*Your assignment:* The answer must consist of every line in the records that contains the word "тема".

*Given records:*

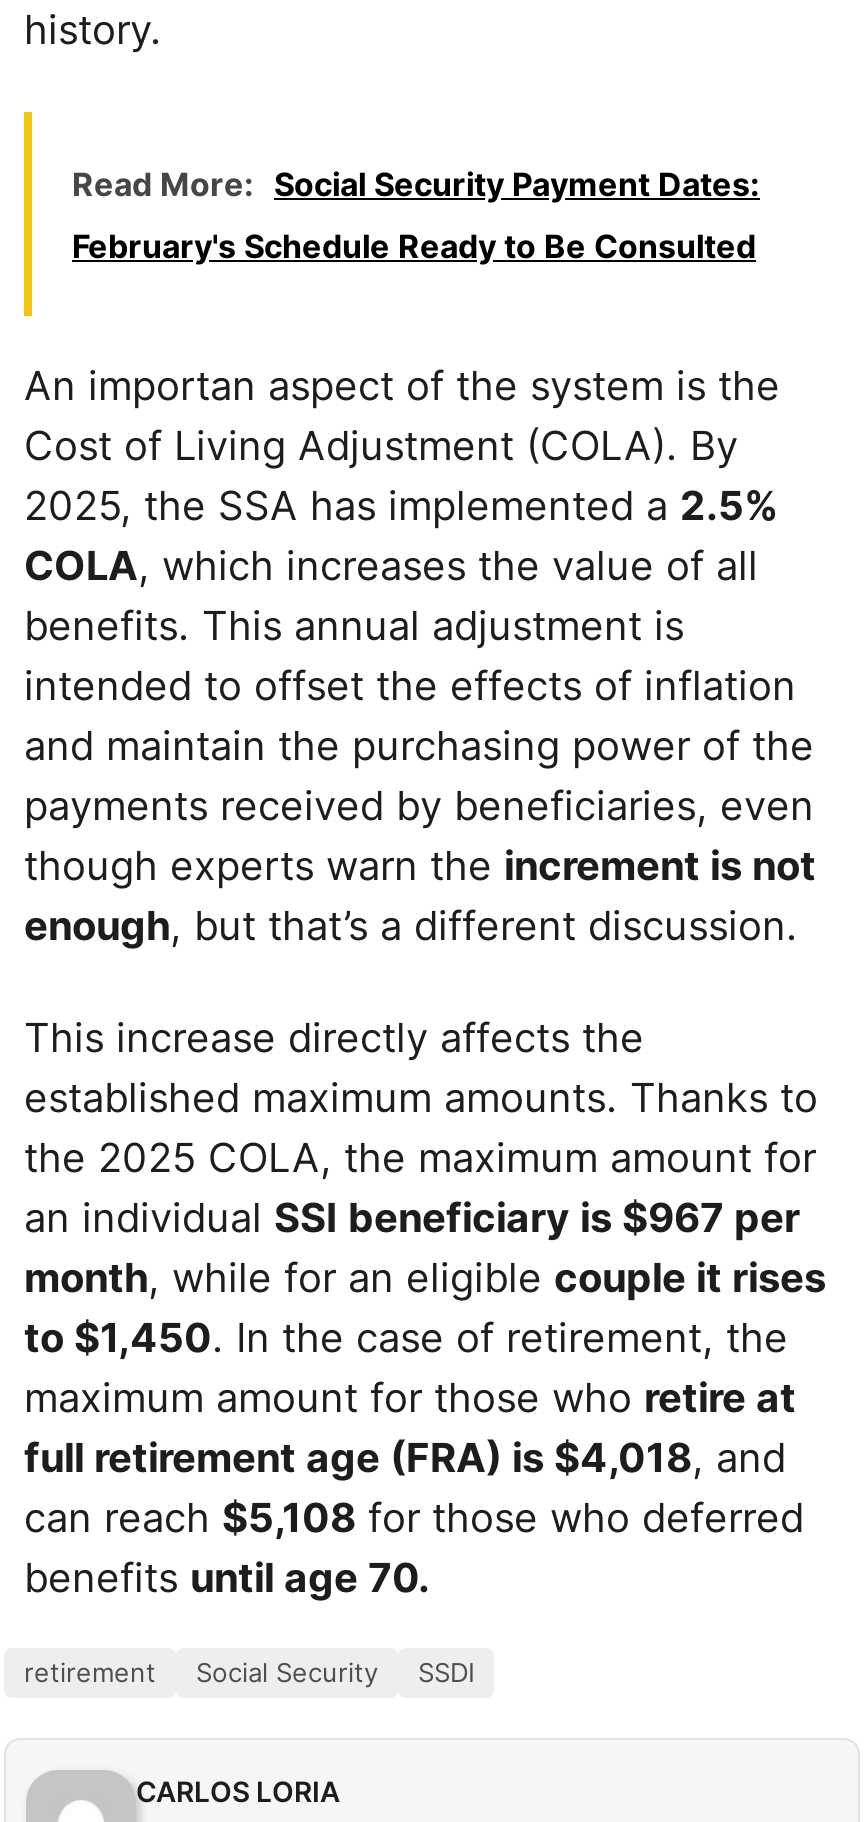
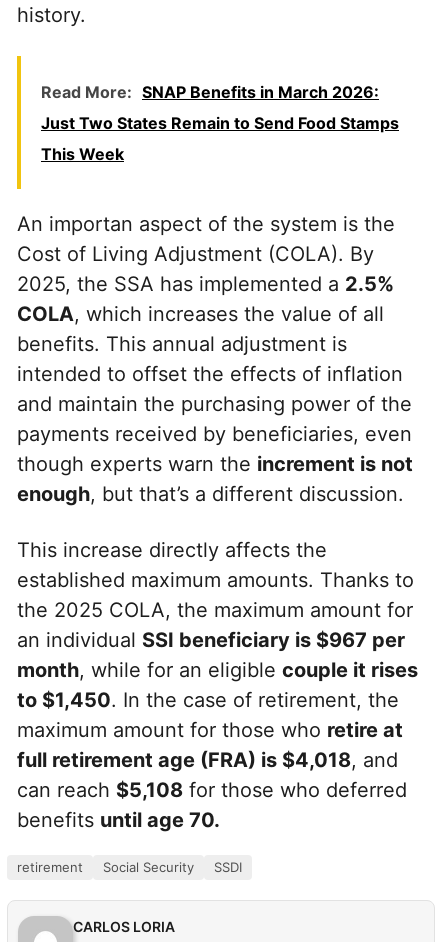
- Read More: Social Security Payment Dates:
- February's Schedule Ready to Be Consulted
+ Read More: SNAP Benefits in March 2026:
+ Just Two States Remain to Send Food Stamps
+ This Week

==

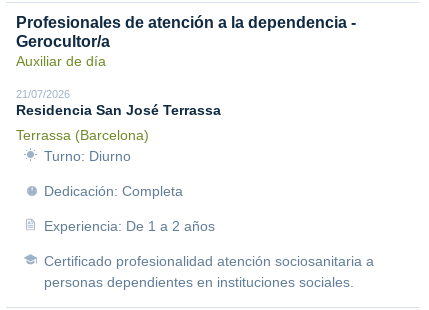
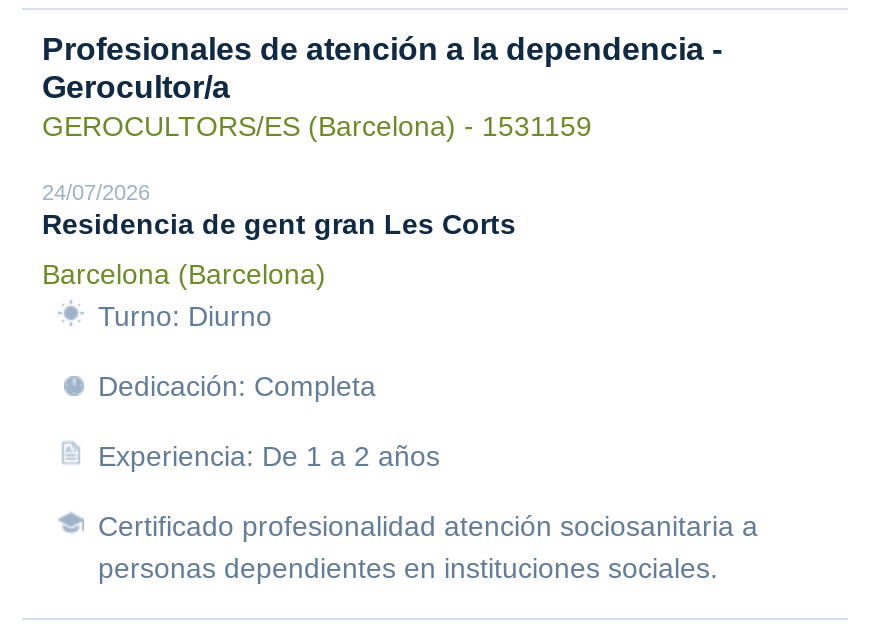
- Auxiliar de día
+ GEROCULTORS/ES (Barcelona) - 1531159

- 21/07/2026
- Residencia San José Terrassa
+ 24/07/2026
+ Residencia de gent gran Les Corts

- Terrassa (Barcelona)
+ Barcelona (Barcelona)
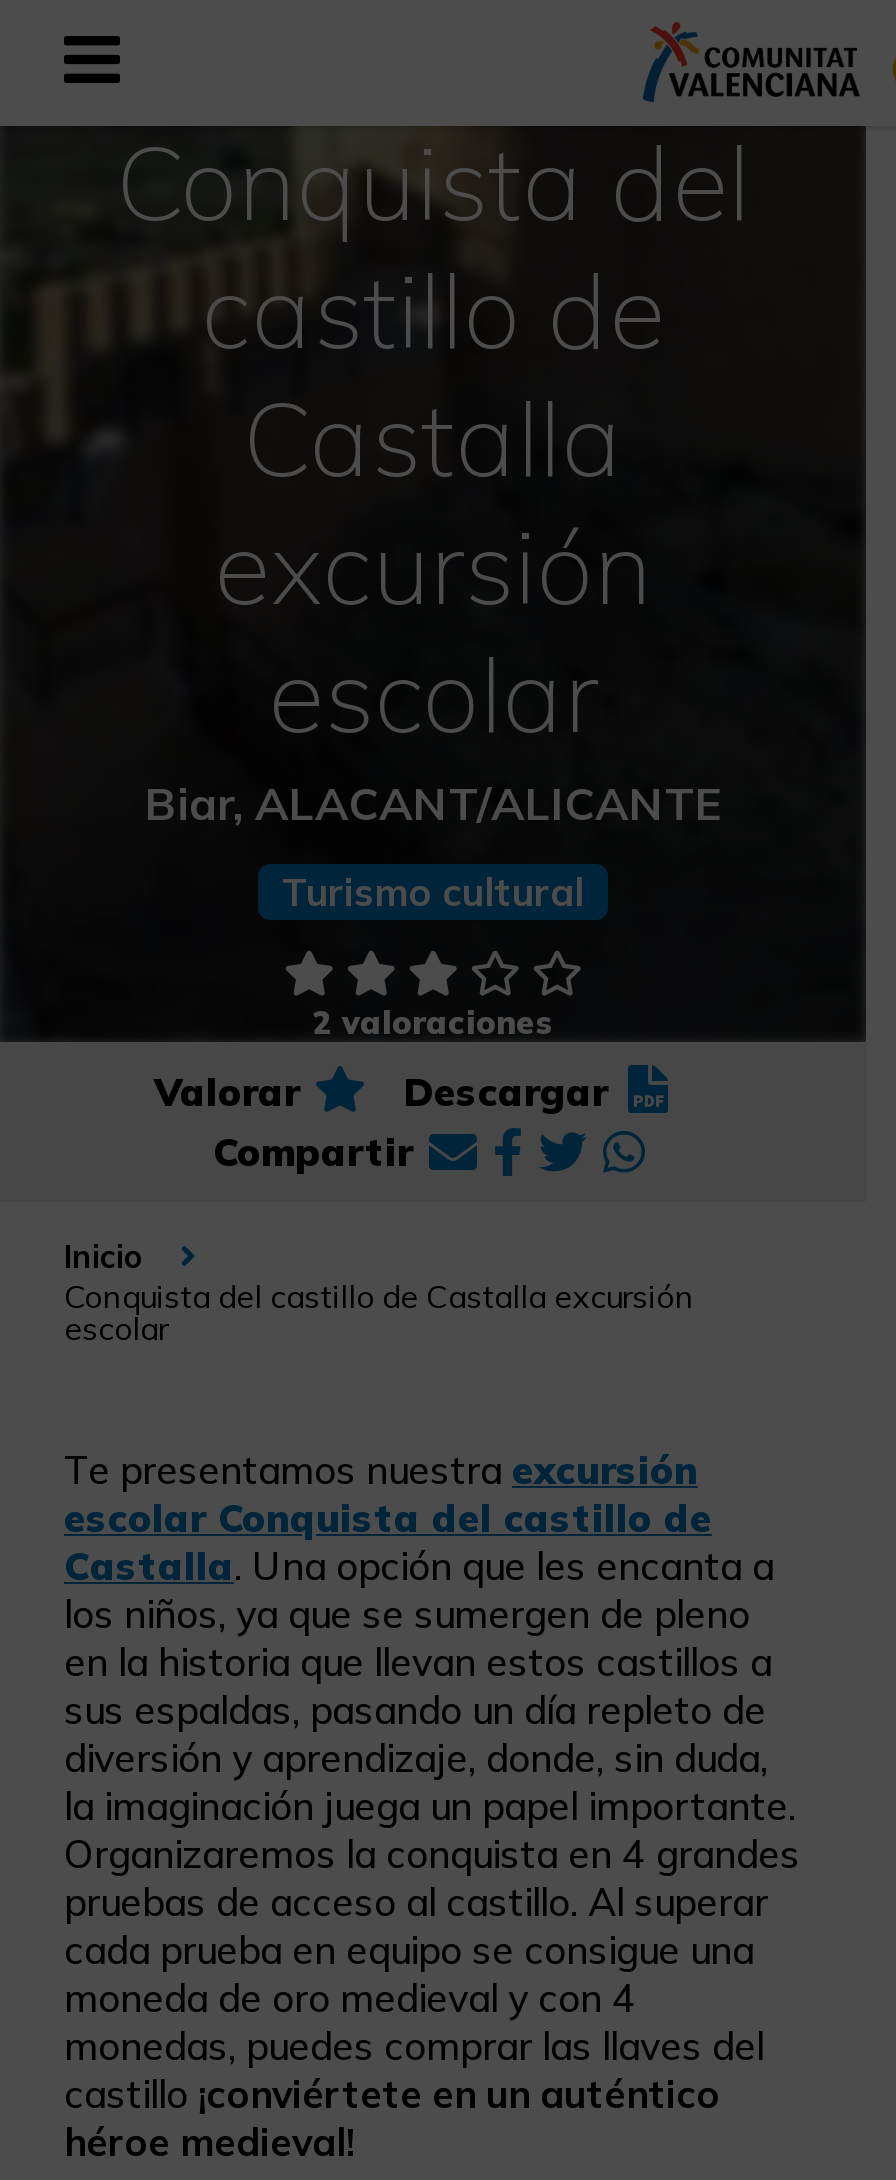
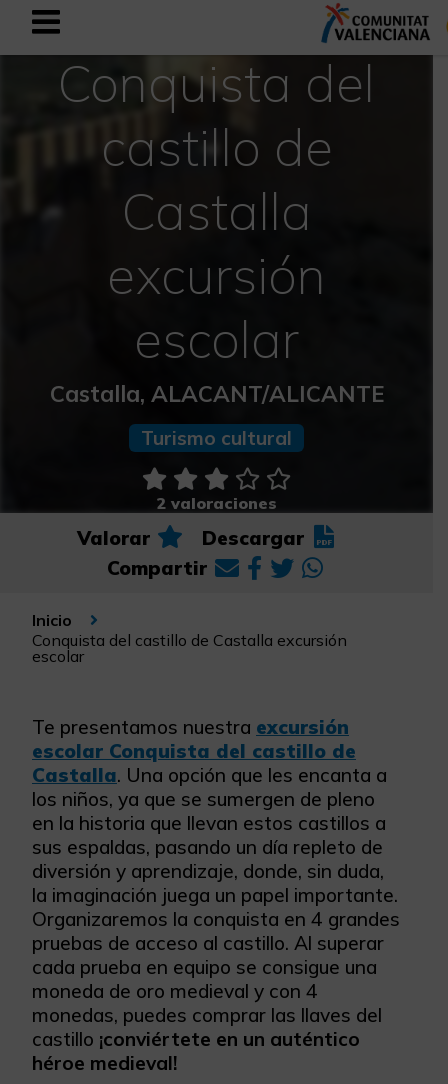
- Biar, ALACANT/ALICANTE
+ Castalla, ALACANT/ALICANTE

---

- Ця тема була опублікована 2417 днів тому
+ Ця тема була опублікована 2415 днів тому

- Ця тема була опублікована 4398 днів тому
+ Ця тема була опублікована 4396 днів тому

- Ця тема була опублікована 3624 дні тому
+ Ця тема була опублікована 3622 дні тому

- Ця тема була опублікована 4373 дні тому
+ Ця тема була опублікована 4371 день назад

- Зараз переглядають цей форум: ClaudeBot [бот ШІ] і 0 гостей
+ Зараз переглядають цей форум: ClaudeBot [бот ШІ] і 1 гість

*Answer below:*
- Ця тема була опублікована 2417 днів тому
+ Ця тема була опублікована 2415 днів тому
- Ця тема була опублікована 4398 днів тому
+ Ця тема була опублікована 4396 днів тому
- Ця тема була опублікована 3624 дні тому
+ Ця тема була опублікована 3622 дні тому
- Ця тема була опублікована 4373 дні тому
+ Ця тема була опублікована 4371 день назад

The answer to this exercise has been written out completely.